Principal Engineer – Bayesian, Large Foundational Systems, Distributional Reinforcement Learning

Job Description: • Lead groundbreaking applied research in Bayesian systems, distributional reinforcement learning, and multi-modal architectures to drive novel advances in AI and Foundational Intelligence. • Bridge the gap between theoretical AI/ML advancements and real-world production systems. • Define and drive the architecture of large-scale Bayesian Framework-based AI systems. • Develop multi-pass sharded Bayesian + Discriminative/Generative single to multi agent systems for scale and efficiency. • Build and refine Bayesian or Markovian Graph chains to incorporate uncertainty estimation, adaptive decision-making, and probabilistic reasoning. • Lead technical direction and strategy for AI/ML systems.
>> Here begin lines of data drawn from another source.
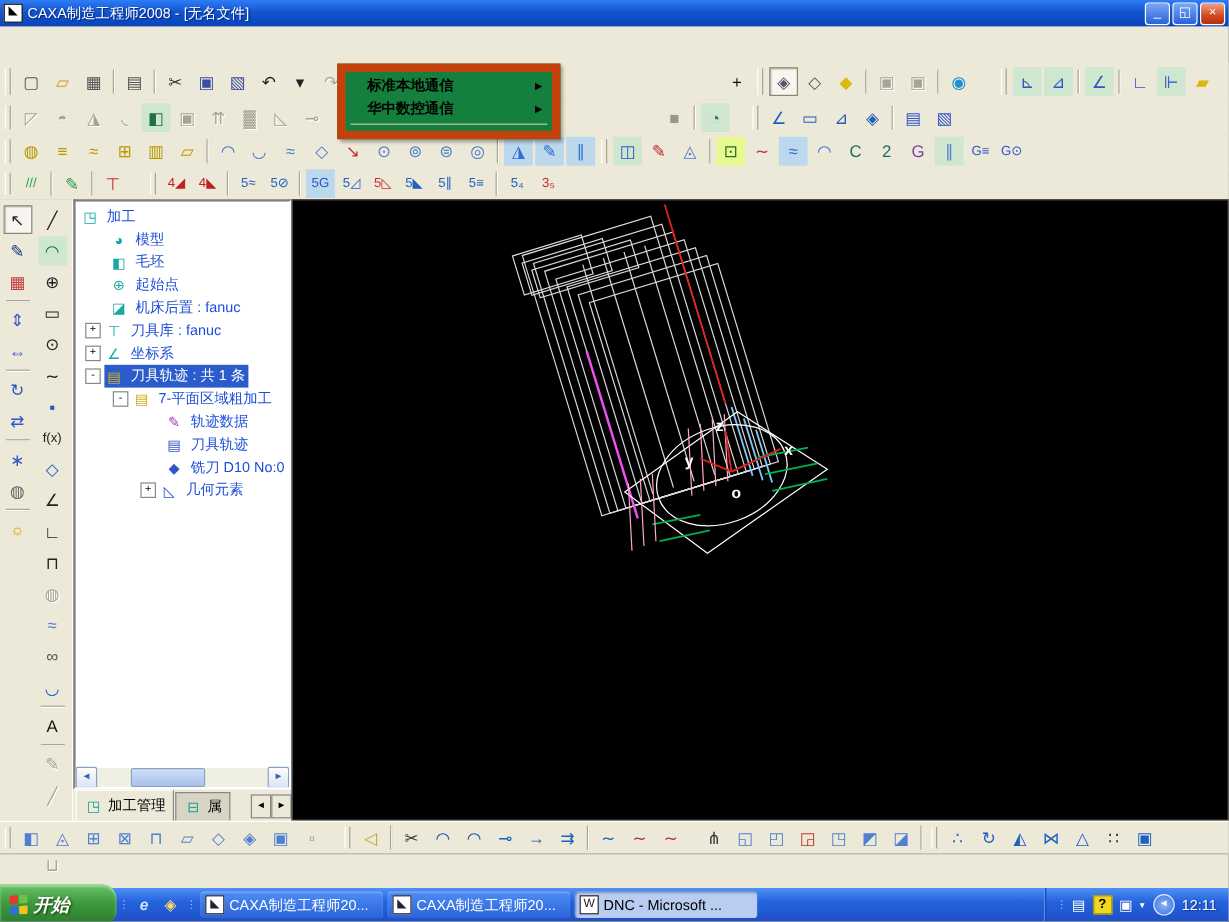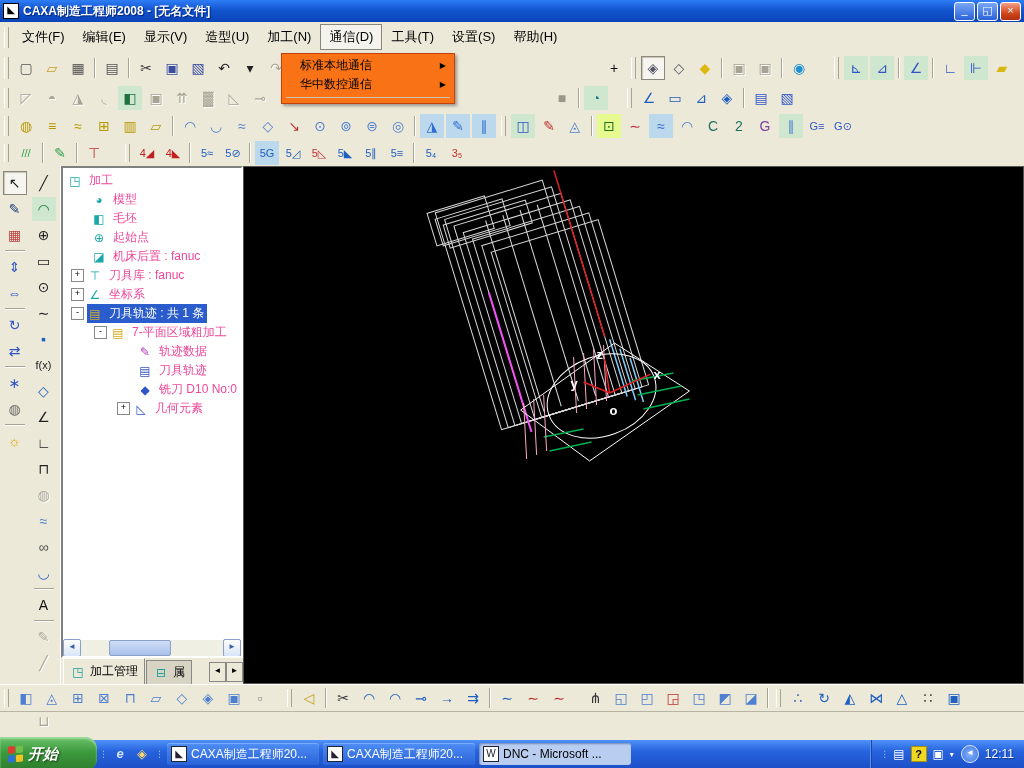--- a/index.html
+++ b/index.html
@@ -4,21 +4,21 @@
 <style>
   html,body{margin:0;padding:0;background:#888;}
   #screen{position:relative;width:1024px;height:768px;overflow:hidden;
     font-family:"Liberation Sans","DejaVu Sans",sans-serif;font-size:12px;
     background:#ece9d8;user-select:none;}
   
   #titlebar{position:absolute;left:0;top:0;width:1024px;height:22px;
     background:linear-gradient(#2e7df6,#1255cf 45%,#0a43b8);display:flex;align-items:center;color:#fff;}
   #titleicon{width:14px;height:14px;margin:0 4px 0 3px;background:#fff;border:1px solid #000;
     font-size:10px;line-height:12px;text-align:center;color:#000;}
-  #titletext{font-weight:bold;font-size:12px;text-shadow:1px 1px 1px #00217a;flex:1;white-space:nowrap;}
+  #titletext{font-weight:normal;font-size:12px;text-shadow:1px 1px 1px #00217a;flex:1;white-space:nowrap;}
   .winbtn{width:19px;height:17px;margin-right:2px;border:1px solid #fff;border-radius:3px;
     color:#fff;font-size:11px;line-height:15px;text-align:center;
     background:linear-gradient(#79a7f5,#2a62d8);}
   .winbtn.close{background:linear-gradient(#f2a088,#d0481e 60%,#b03010);margin-right:3px;}
   
   #menubar{position:absolute;left:0;top:22px;width:1024px;height:30px;display:flex;align-items:center;
     border-bottom:1px solid #d8d4c8;}
   .grip{width:3px;height:70%;border-left:1px solid #fff;border-right:1px solid #a8a490;margin:0 4px;}
   .mbitem{padding:4px 9px;font-size:13px;color:#000;}
   .mbitem.open{border:1px solid #8a867a;background:#f4f3ee;padding:3px 8px;}
@@ -46,21 +46,21 @@
   
   #sidepanel{width:182px;flex:none;display:flex;flex-direction:column;border-left:1px solid #fff;}
   #treebox{flex:1;border:2px solid;border-color:#808080 #fff #fff #808080;background:#fff;
     display:flex;flex-direction:column;overflow:hidden;}
   #tree{flex:1;overflow:hidden;padding-top:3px;}
   .trow{height:19px;display:flex;align-items:center;white-space:nowrap;font-size:12px;}
   .tind{flex:none;}
   .ebox{flex:none;width:11px;height:11px;border:1px solid #888;background:#fff;font-size:9px;line-height:9px;
     text-align:center;color:#000;margin-right:3px;}
   .ticon{flex:none;width:16px;text-align:center;font-size:12px;margin-right:3px;}
-  .tlabel{padding:1px 3px;color:#ec4899;}
+  .tlabel{padding:1px 3px;color:#1d4ed8;}
   .selwrap{display:flex;align-items:center;background:#2a5ccc;}
   .selwrap .tlabel{color:#fff;}
   
   #hscroll{height:16px;background:#f0efe4;display:flex;align-items:center;flex:none;}
   .sbtn{width:16px;height:16px;background:linear-gradient(#fdfdfb,#d8e4f8);border:1px solid #8aa0c8;
     border-radius:2px;font-size:8px;color:#3a62a8;text-align:center;line-height:14px;flex:none;}
   .sthumb{width:60px;height:14px;margin-left:28px;background:linear-gradient(#cfdef8,#a8c0e8);
     border:1px solid #8aa0c8;border-radius:2px;}
   
   #tabbar{height:26px;background:#ece9d8;display:flex;align-items:flex-end;padding-left:2px;flex:none;}
@@ -102,22 +102,22 @@
     font-size:10px;line-height:13px;text-align:center;color:#223;}
   #tray{margin-left:auto;display:flex;align-items:center;height:28px;padding-left:6px;
     border-left:1px solid #1a45a8;box-shadow:-1px 0 0 #5a90ee;}
   .trayicon{margin:0 3px;font-size:12px;color:#fff;}
   .trayicon.help{width:14px;height:14px;background:#f0d820;color:#000;font-weight:bold;font-size:11px;
     text-align:center;line-height:14px;border:1px solid #a89000;}
   #chevron{width:16px;height:16px;border-radius:50%;background:radial-gradient(#8ab4fa,#3a72e0);
     border:1px solid #dce8fc;color:#fff;font-size:8px;line-height:14px;text-align:center;margin:0 4px;}
   #clock{color:#fff;font-size:12px;margin:0 10px 0 2px;text-shadow:1px 1px 1px #123a8a;}
   
-  .dmenu{position:absolute;background:#f97316;border:1px solid #c2410c;box-shadow:2px 2px 3px rgba(0,0,0,.35);
-    z-index:50;padding:2px;}
+  .dmenu{position:absolute;background:#15803d;border:7px solid #c2410c;box-shadow:2px 2px 3px rgba(0,0,0,.35);
+    z-index:50;padding:2px;font-weight:bold;}
   #menu1{left:281px;top:53px;width:168px;}
   #menu2{left:433px;top:53px;width:97px;}
   .mitem{height:19px;display:flex;align-items:center;padding:0 6px 0 16px;font-size:12px;color:#000;}
   .mitem .marrow{margin-left:auto;font-size:8px;}
   .mitem.hl{background:#2a5ccc;color:#fff;border:1px solid #16369c;height:17px;}
   .msep{height:1px;background:#c8c4b4;margin:3px 2px;}
   #menu2 .mitem{justify-content:center;padding:0 4px;}
 </style>
 </head>
 <body>
@@ -125,34 +125,20 @@
 <div id="screen">
 
   <div id="titlebar">
     <div id="titleicon">◣</div>
     <div id="titletext">CAXA制造工程师2008  -  [无名文件]</div>
     <div class="winbtn">_</div>
     <div class="winbtn">◱</div>
     <div class="winbtn close">×</div>
   </div>
 
-  <div id="menubar">
-    <span class="grip"></span>
-    <div style="display:flex;">
-        <span class="mbitem">文件(F)</span>
-        <span class="mbitem">编辑(E)</span>
-        <span class="mbitem">显示(V)</span>
-        <span class="mbitem">造型(U)</span>
-        <span class="mbitem">加工(N)</span>
-        <span class="mbitem open">通信(D)</span>
-        <span class="mbitem">工具(T)</span>
-        <span class="mbitem">设置(S)</span>
-        <span class="mbitem">帮助(H)</span>
-      </div>
-  </div>
 
   <div class="tbrow" id="tb1">
       <span class="grip"></span>
       <span class="tbtn">
         <span class="glyph" style="color: rgb(85, 85, 85);">▢</span>
       </span>
       <span class="tbtn">
         <span class="glyph" style="color: rgb(200, 160, 32);">▱</span>
       </span>
       <span class="tbtn">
Requirements: • Bachelor’s degree in Computer Science, Mathematics, or a related technical field (or equivalent practical experience). • 15+ years of technical experience in Applied Machine Learning, including producing code and deploying production systems. • Strong programming skills in Python, Scala, Java, or C++, with expertise in AI/ML frameworks (e.g., TensorFlow, PyTorch). • Proven experience with Bayesian Neural Networks, Bayesian Learning, and Reinforcement Learning. • Strong math background in probability, statistics, and optimization. • Experience with building scalable AI/ML systems using technologies like Spark, Kafka, and distributed architectures. • Familiarity with advanced ML techniques, including Mixture of Models, Ensemble Techniques, multitask learning, and sharded architectures. Benefits: • This role may also be eligible for bonus, equity, benefits, and Employee Travel Credits.